Writer Phillip Caputo’s online account of the death scene went this way: "My wife, Leslie, and I got a call tonight (March 26) from Dr. Alfredo Guevara (a mutual friend) informing us of Jim’s death. He was at Harrison’s old adobe house on Sonoita Creek, to where he’d been summoned to confirm the death."

He "asked us to come over and say goodbye to Jim before his remains were taken away. That we did. We found him on the floor of his study, where he’d fallen from his chair, apparently from a heart attack. He’d died a poet’s death, literally with a pen in his hand, while writing a new poem."
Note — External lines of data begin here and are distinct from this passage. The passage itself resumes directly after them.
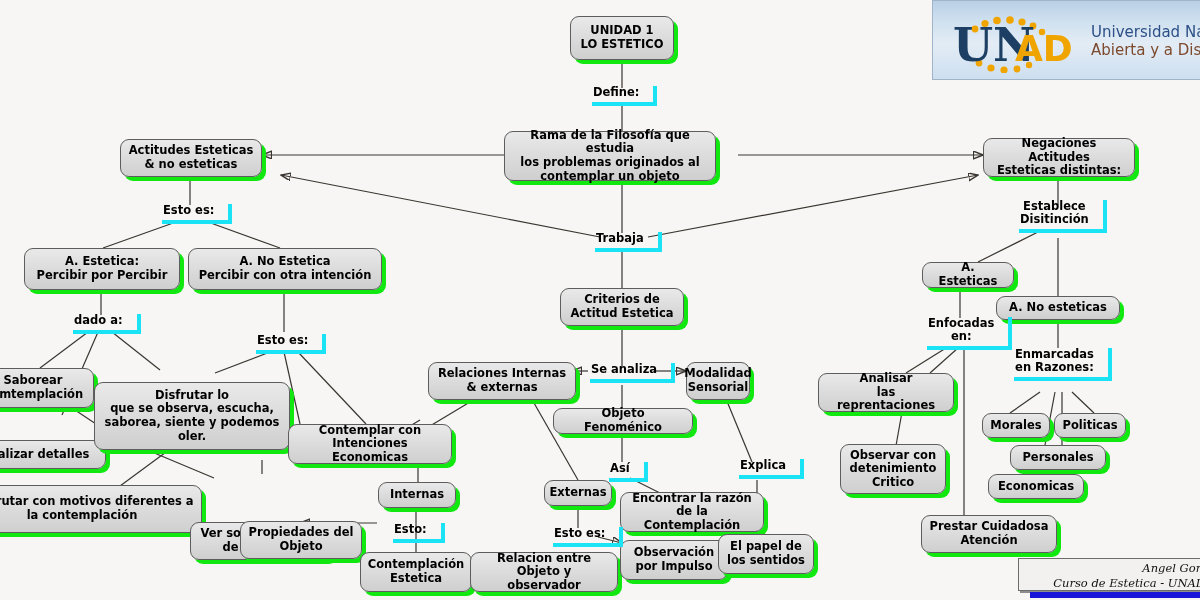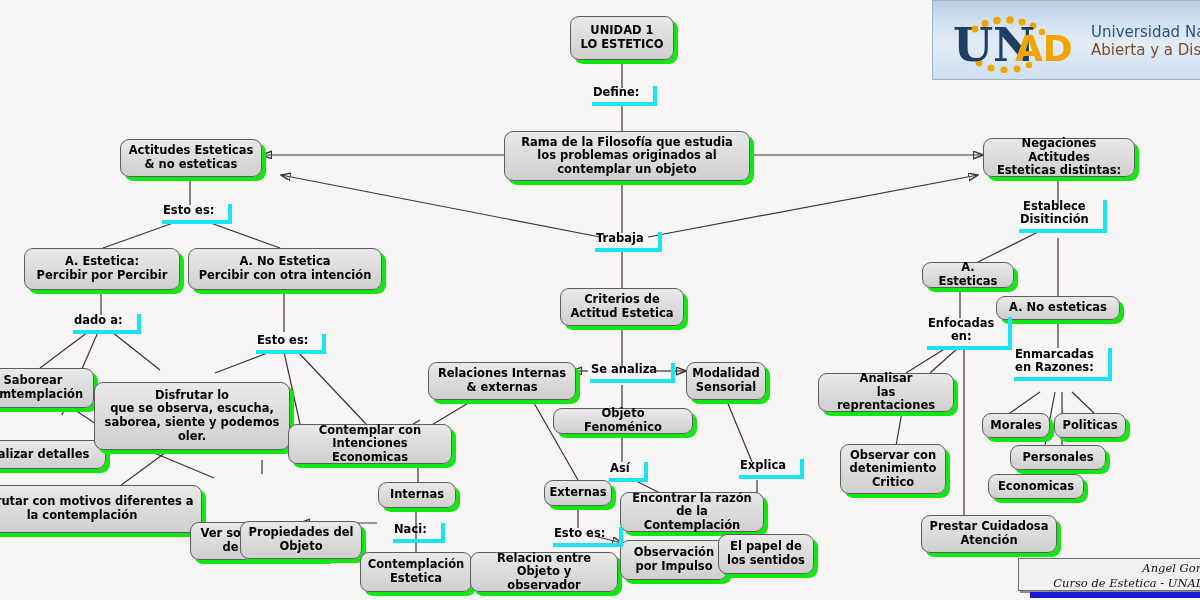--- a/index.html
+++ b/index.html
@@ -197,21 +197,21 @@
     <line x1="1058" y1="320" x2="1058" y2="348"></line>
     <line x1="1040" y1="392" x2="1010" y2="413"></line>
     <line x1="1055" y1="392" x2="1045" y2="445"></line>
     <line x1="1062" y1="392" x2="1062" y2="474"></line>
     <line x1="1072" y1="392" x2="1094" y2="413"></line>
   </svg>
 
   <div class="node" style="left:570px; top:16px; width:104px; height:44px;">UNIDAD 1
 LO ESTETICO</div>
 
-  <div class="node" style="left:504px; top:131px; width:246px; height:50px;">Rama de la Filosofía  que estudia
+  <div class="node" style="left:504px; top:131px; width:212px; height:50px;">Rama de la Filosofía  que estudia
 los problemas originados al
 contemplar un objeto</div>
 
   <div class="node" style="left:120px; top:139px; width:142px; height:38px;">Actitudes Esteticas
 &amp; no esteticas</div>
 
   <div class="node" style="left:983px; top:138px; width:152px; height:39px;">Negaciones Actitudes
 Esteticas distintas:</div>
 
   <div class="node" style="left:24px; top:248px; width:156px; height:42px;">A. Estetica:
@@ -241,21 +241,21 @@
 
   <div class="node" style="left:240px; top:521px; width:122px; height:38px;">Propiedades del
 Objeto</div>
 
   <div class="node" style="left:560px; top:288px; width:124px; height:38px;">Criterios de
 Actitud Estetica</div>
 
   <div class="node" style="left:428px; top:362px; width:148px; height:38px;">Relaciones Internas
 &amp; externas</div>
 
-  <div class="node" style="left:686px; top:362px; width:80px; height:38px;">Modalidad
+  <div class="node" style="left:686px; top:362px; width:64px; height:38px;">Modalidad
 Sensorial</div>
 
   <div class="node" style="left:553px; top:408px; width:140px; height:26px;">Objeto Fenoménico</div>
 
   <div class="node" style="left:378px; top:482px; width:78px; height:26px;">Internas</div>
 
   <div class="node" style="left:544px; top:480px; width:68px; height:26px;">Externas</div>
 
   <div class="node" style="left:360px; top:552px; width:112px; height:40px;">Contemplación
 Estetica</div>
@@ -305,21 +305,21 @@
   <div class="plabel" style="left:256px; top:334px;">Esto es:</div>
 
   <div class="plabel" style="left:590px; top:363px;">Se analiza</div>
 
   <div class="plabel" style="left:609px; top:462px;">Así</div>
 
   <div class="plabel" style="left:739px; top:459px;">Explica</div>
 
   <div class="plabel" style="left:553px; top:527px;">Esto es:</div>
 
-  <div class="plabel" style="left:393px; top:523px;">Naci:</div>
+  <div class="plabel" style="left:393px; top:523px;">Esto:</div>
 
   <div class="plabel" style="left:1019px; top:200px; text-align:center;">Establece
 Disitinción</div>
 
   <div class="plabel" style="left:927px; top:317px; text-align:center;">Enfocadas
 en:</div>
 
   <div class="plabel" style="left:1014px; top:348px; text-align:center;">Enmarcadas
 en Razones:</div>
Now, if that can’t put one at peace, what can? Obviously, I’m just not ready for his unscheduled departure. I’m sure, however, that if I could just get my filthy mitts on a bottle of Châteauneuf-du-Pape Vieux Télégraphe to sip in conjunction with a nearby bowl of peppery Basque baby goat stew, it would all come into perspective.

As you can see, it was not just Harrison’s poetic syntax and scene structure that so intrigued his disciples but also his elegant yet rustic palate. Although his appetites were legendary, those dealing with food and drink emerged as subjects of published works in their own right.

We have lost a giant. Over time, I’ll get over it. I have no choice. In many ways I’m somewhat stunned by my reaction to Jim Harrison’s passing. Like Henry Miller, he impressed me on many levels, both visceral and intellectual. His poetry and prose became high water marks for the English language literary arts during my lifetime.

Anyone for lunch?

Jay Meehan is a culture junkie and has been an observer, participant, and chronicler of the Park City and Wasatch County social scenes for more than 40 years.